See - Pęcice in the left
lower corner

Out of the 91 insurgents fallen and murdered in Pecice - 89 persons were buried in a common grave in the park. Exhumation of their bodies was performed in 1946 - 67 persons were identified. Out of the 2nd Platoon of the 3rd Company of the "Zoska" Battalion of the "Grey Ranks" - 15 soldiers were identified during the exhumation: ... From the platoons of the VI-th District 47 soldiers were identified: ... (among them)...Wojciech Wajszczuk. >From the Pruszkow Platoon fell: (3 persons) ... 40 of the fallen were less than 20 years old.
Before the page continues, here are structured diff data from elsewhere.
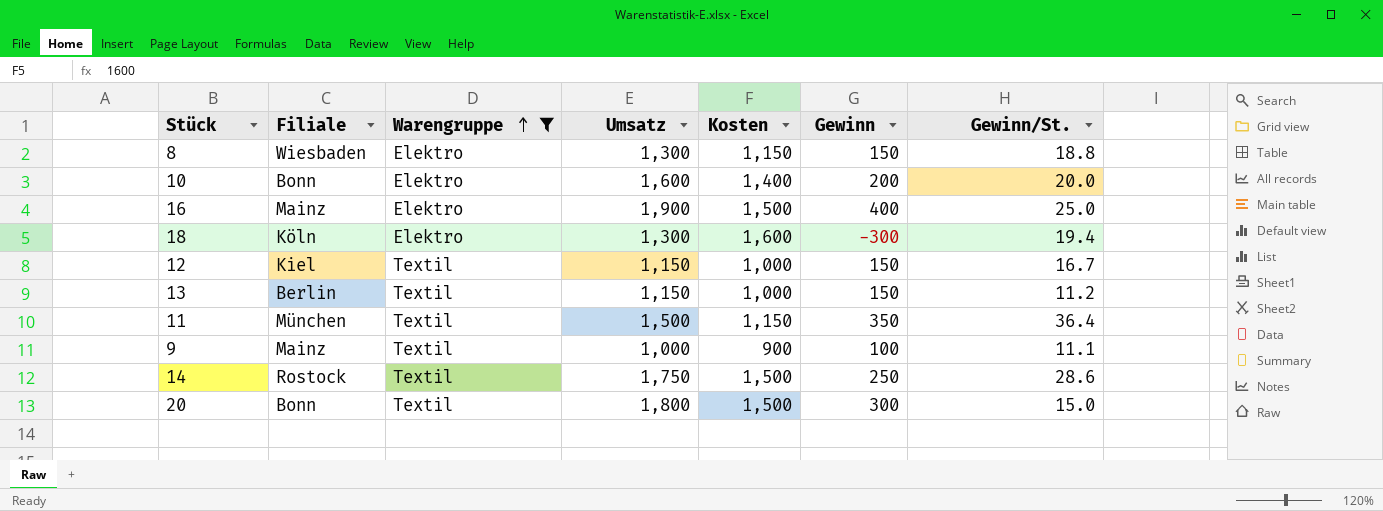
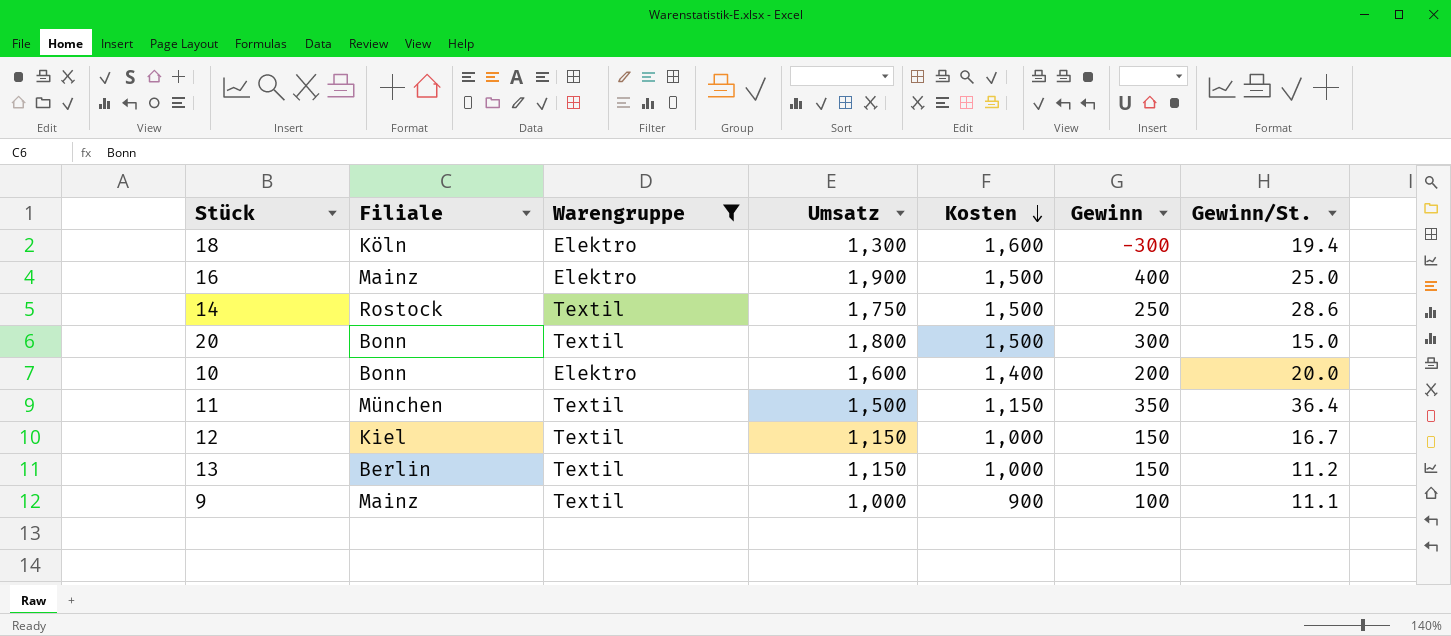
row order: Warengruppe ascending -> Kosten descending
row 8: Wiesbaden | Elektro | 1,300 | 1,150 | 150 | 18.8 -> none

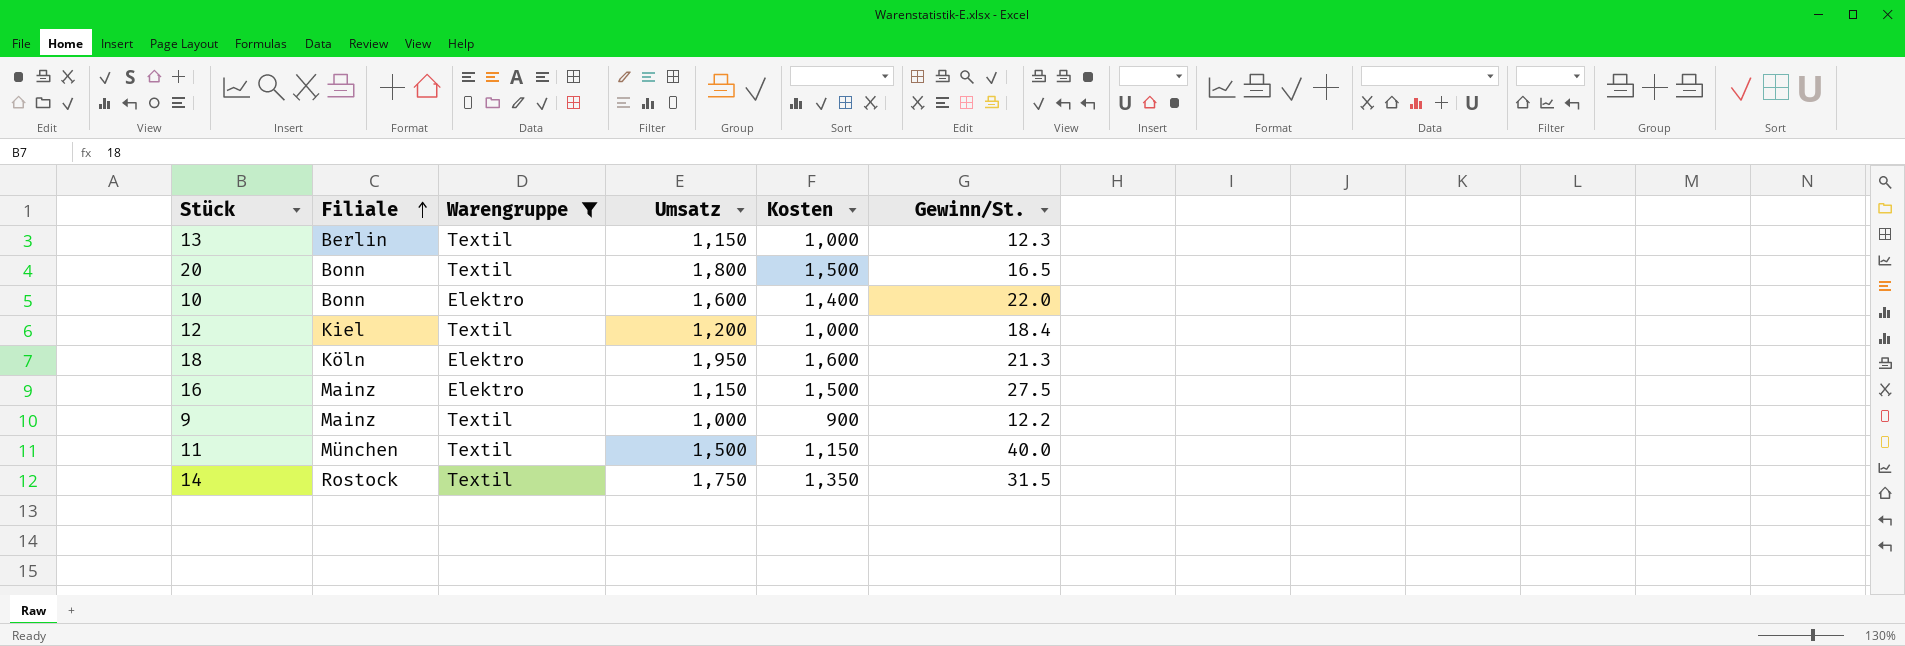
row order: Kosten descending -> Filiale ascending
column Gewinn | formula: [Umsatz] - [Kosten] -> none
13 | Gewinn/St.: 11.2 -> 12.3
20 | Gewinn/St.: 15.0 -> 16.5
10 | Gewinn/St.: 20.0 -> 22.0
12 | Umsatz: 1,150 -> 1,200
12 | Gewinn/St.: 16.7 -> 18.4
18 | Umsatz: 1,300 -> 1,950
18 | Gewinn/St.: 19.4 -> 21.3
16 | Umsatz: 1,900 -> 1,150
16 | Gewinn/St.: 25.0 -> 27.5
9 | Gewinn/St.: 11.1 -> 12.2
11 | Gewinn/St.: 36.4 -> 40.0
14 | Kosten: 1,500 -> 1,350
14 | Gewinn/St.: 28.6 -> 31.5

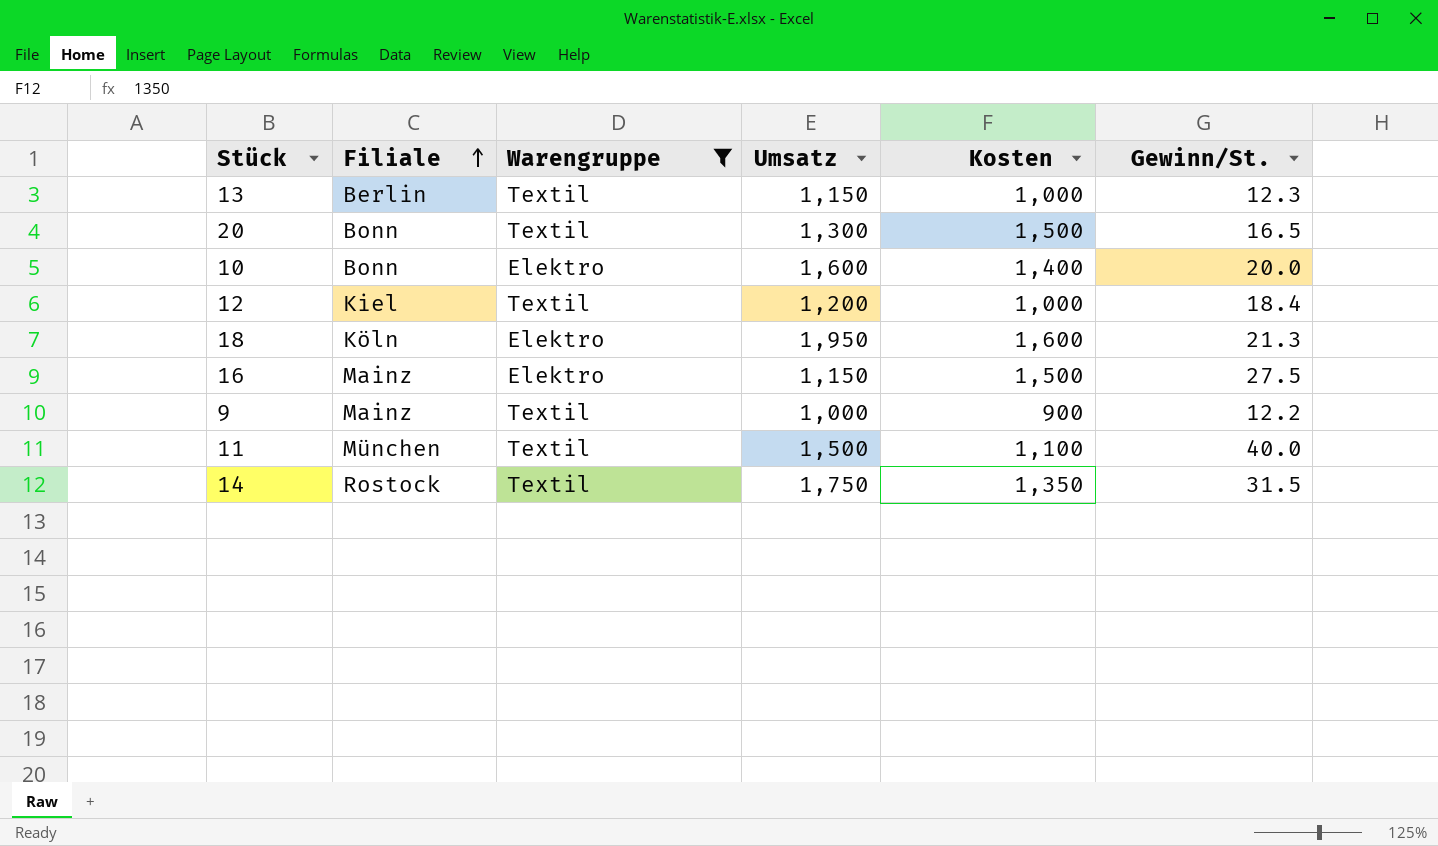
20 | Umsatz: 1,800 -> 1,300
10 | Gewinn/St.: 22.0 -> 20.0
11 | Kosten: 1,150 -> 1,100

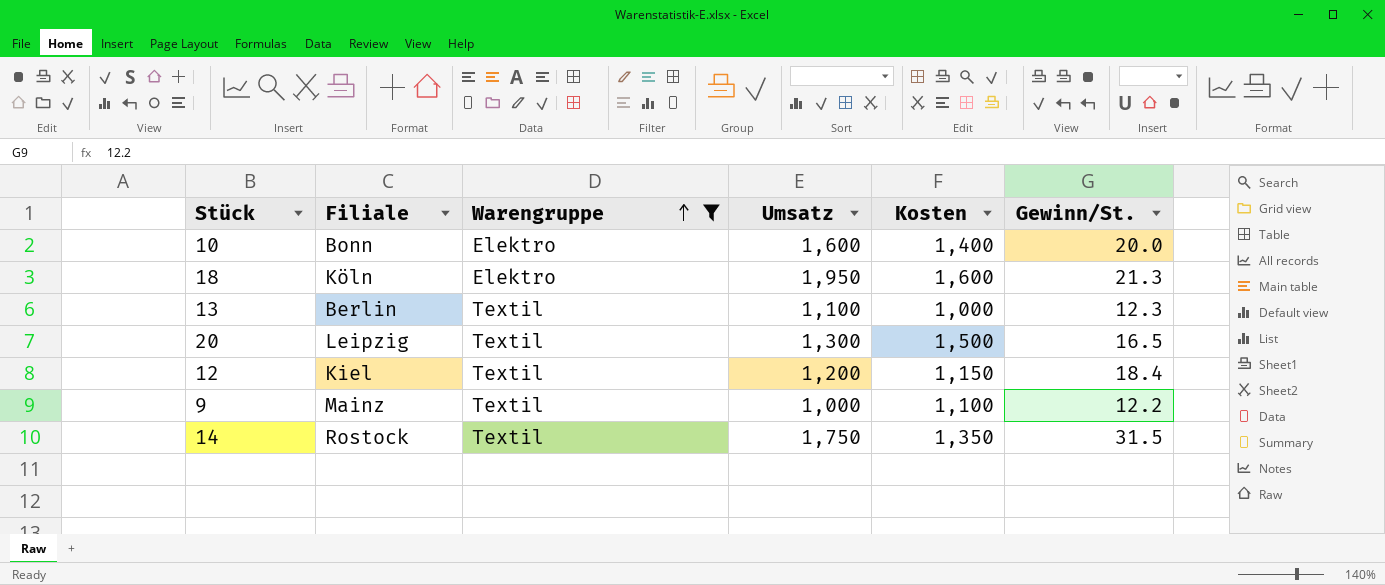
row order: Filiale ascending -> Warengruppe ascending
row 16: Mainz | Elektro | 1,150 | 1,500 | 27.5 -> none
row 11: München | Textil | 1,500 | 1,100 | 40.0 -> none
13 | Umsatz: 1,150 -> 1,100
20 | Filiale: Bonn -> Leipzig
12 | Kosten: 1,000 -> 1,150
9 | Kosten: 900 -> 1,100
The youngest soldier, Zbigniew Chrzanowski was 14 years old; 15-years-olds were: Michal Dowbor, Zbigniew Matecki, Wojciech Wajszczuk and Waclaw Zawadzki. Five of the victims of execution were women. The bodies of the 89 insurgents still rest in the Pecice park, at the site of a crime on the prisoners-of-war and wounded. A monument bearing an inscription: "Fallen on the Field of Glory - 2 VIII 1944" was unvailed over their grave on the second anniversary of the battle.
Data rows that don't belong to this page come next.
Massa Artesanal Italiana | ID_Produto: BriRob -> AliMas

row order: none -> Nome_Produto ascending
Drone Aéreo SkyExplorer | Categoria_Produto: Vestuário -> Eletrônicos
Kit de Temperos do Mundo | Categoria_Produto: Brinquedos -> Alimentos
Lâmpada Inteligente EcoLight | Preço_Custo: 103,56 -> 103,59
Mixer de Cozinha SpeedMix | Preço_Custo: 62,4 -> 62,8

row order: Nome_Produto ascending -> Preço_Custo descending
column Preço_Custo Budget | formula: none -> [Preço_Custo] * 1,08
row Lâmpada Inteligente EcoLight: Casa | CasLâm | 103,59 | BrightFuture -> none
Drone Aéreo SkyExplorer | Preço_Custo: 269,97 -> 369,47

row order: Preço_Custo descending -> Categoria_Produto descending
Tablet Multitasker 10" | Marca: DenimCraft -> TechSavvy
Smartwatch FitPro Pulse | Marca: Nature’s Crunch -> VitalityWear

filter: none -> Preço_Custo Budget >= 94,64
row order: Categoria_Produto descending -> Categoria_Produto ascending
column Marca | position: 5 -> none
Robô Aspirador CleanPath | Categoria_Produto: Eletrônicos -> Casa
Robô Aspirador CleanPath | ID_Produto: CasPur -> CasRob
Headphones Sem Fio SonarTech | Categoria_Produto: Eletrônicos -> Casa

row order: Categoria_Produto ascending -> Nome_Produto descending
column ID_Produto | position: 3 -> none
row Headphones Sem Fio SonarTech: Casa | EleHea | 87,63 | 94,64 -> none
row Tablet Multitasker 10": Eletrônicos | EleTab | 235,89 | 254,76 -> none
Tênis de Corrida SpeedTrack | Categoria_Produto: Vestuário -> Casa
On sunny days, when the sun approaches the western horizon, a shadow of the Pecice manor-house comes close to the grave. On the fronton of the house, which is a monument of the classicistic architecture from the beginnings of the XIX century, brass letters fall in line to form an inscription: "I am a Polish manor, that fights bravely and stands quard faithfully".

* * *

After the Pecice battle, Lieutenent-Colonel "Grzymala" gathered approximately 300 soldiers on the west bank of the Utrata river, and led them south, ... A two-week period of history of this group started, which was then turned into a regiment "Grzymala" - and ended with a march towards Mokotow (district of Warsaw) and "Grzymala's" death during the night of August 18/19.